Als er den Laden verließ, stand dieser seltsame Mann immer noch dort und schien sich nicht bewegt zu haben. Seltsam, aber Rohan ignorierte ihn und machte sich auf dem Weg zurück zu seiner Wohnung, nun wo er alles erledigt hatte, was er erledigen wollte.

Der Mann ging ihm irgendwie nicht wirklich aus dem Kopf, auch wenn er keine Ahnung hatte woran das lag. Er öffnete die Tür zu seiner kleinen Wohnung und schloss die Tür sorgfältig hinter sich. Er schützte sie auch mit ein paar Zaubern, denn man wusste ja schließlich nie, auf was für Ideen manche kamen. "Kay? Ich bin wieder da!", rief Rohan durch die Wohnung und tat die Sachen, die er aus der Bäckerei geholt hatte in die Küche, wo sie essen konnten. Kayleigh betrat gerade die Küche und lächelte ihren Bruder an. "Rohan! Ich habe den Tisch bereits gedeckt", sprach die Schwarzhaarige und setzte sich gerade, nachdem sie noch Getränke auf den Tisch gestellt hatte. "Danke, das ist sehr nett von dir", erwiderte er und tat den beiden etwas auf die Teller, ehe er sich setzte und den beiden Getränke in die Gläser füllte. "Alles in Ordnung bei dir?", fragte sie. Sie hatte wohl bemerkt, dass ihn etwas beschäftigte. Als seine Zwillingsschwester hatte sie eine ganz besondere Verbindung zu ihm und das zeigte sich jetzt mal wieder deutlich.

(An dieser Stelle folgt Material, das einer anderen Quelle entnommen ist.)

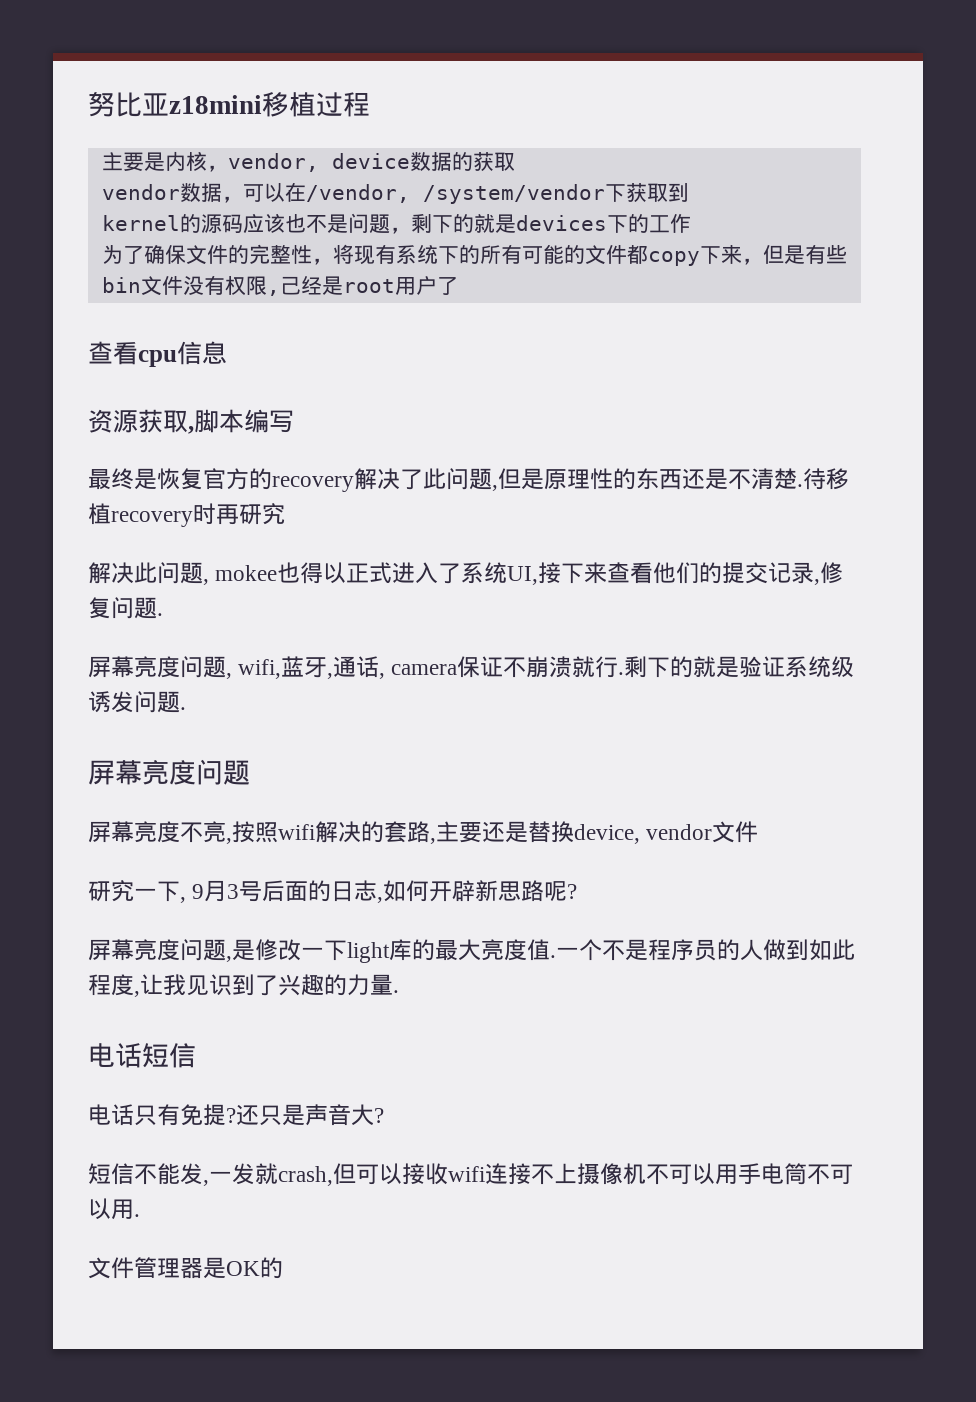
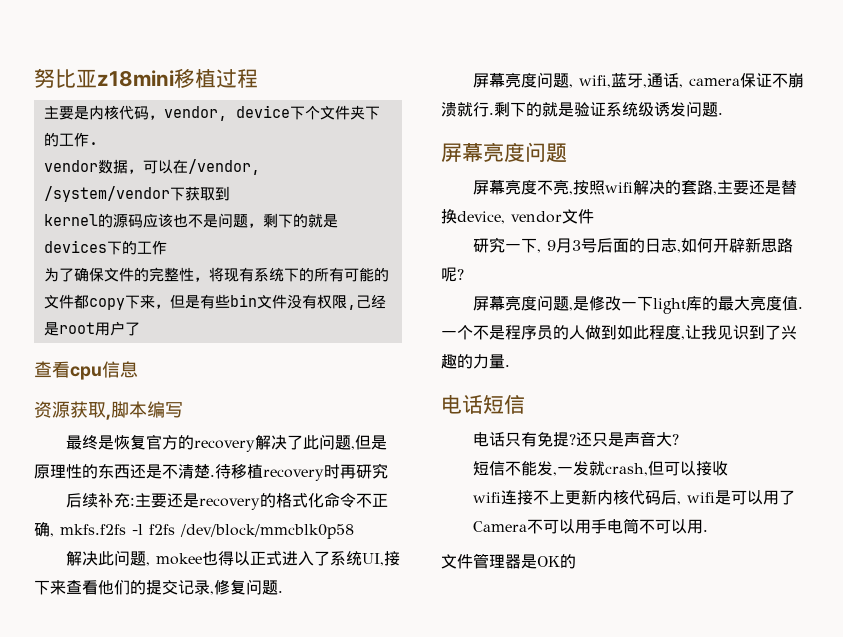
- 主要是内核，vendor, device数据的获取
+ 主要是内核代码，vendor, device下个文件夹下的工作.
+ 后续补充:主要还是recovery的格式化命令不正确, mkfs.f2fs -l f2fs /dev/block/mmcblk0p58
- 短信不能发,一发就crash,但可以接收wifi连接不上摄像机不可以用手电筒不可以用.
+ 短信不能发,一发就crash,但可以接收
+ wifi连接不上更新内核代码后, wifi是可以用了
+ Camera不可以用手电筒不可以用.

"Ja, es steht unten nur ein sehr merkwürdiger Mann, der dunkel gekleidet ist und er lehnt einfach nur an der Wand. Er sieht unheimlich aus. Ich frage mich was er vor hat, oder was der hier will", erklärte er ihr und fing an zu essen, da er inzwischen doch ziemlichen Hunger hatte. "Hm ich traue mich alleine gar nicht mehr raus. Du weißt ja, dass ich nicht sonderlich mutig bin und diese Angriffe von denen in der New York Ghost berichtet wird, machen mir Angst. Was wenn ein Angriff statt findet hier in Marble City? Oh, Rohan, ich habe Angst", murmelte Kayleigh ängstlich und sah ihn an. "Mach dir keine Sorgen, Kay, ich werde dich immer beschützen, so gut ich es kann, hörst du? Dir wird so schnell nichts passieren, dafür sorge ich!", versprach er seiner Zwillingsschwester und lächelte sie aufmunternd an, während er ihre Hand in seine nahm und sachte darüber strich. "Danke, Rohan, das ist lieb von dir. Ich dachte nur.. naja, dass wir sicher sind. Nach diesem schrecklichen Krieg in Großbritannien und nun wo Du-weißt-schon-wer tot ist, aber offenbar habe ich mich geirrt", murmelte sie und seufzte. "Mach dir keine Sorgen, Kay, es wird schon alles werden", versuchte Rohan sie aufzumuntern und streichelte ihre Hand. Sie nickte zögerlich und fing nun ebenfalls an zu essen.

Was immer auch passieren würde, Rohan würde seine Schwester immer beschützen, ganz egal was es war. Er würde sie niemals einfach so im Stich lassen. Dafür hatte er sie viel zu lieb, als das er freiwillig zulassen würde, dass ihr etwas passieren würde. Sie war immerhin sehr wichtig für ihn. Doch das alles, was hier gerade in Amerika passierte beunruhigte ihn sehr und da war es besser vorsichtig zu sein!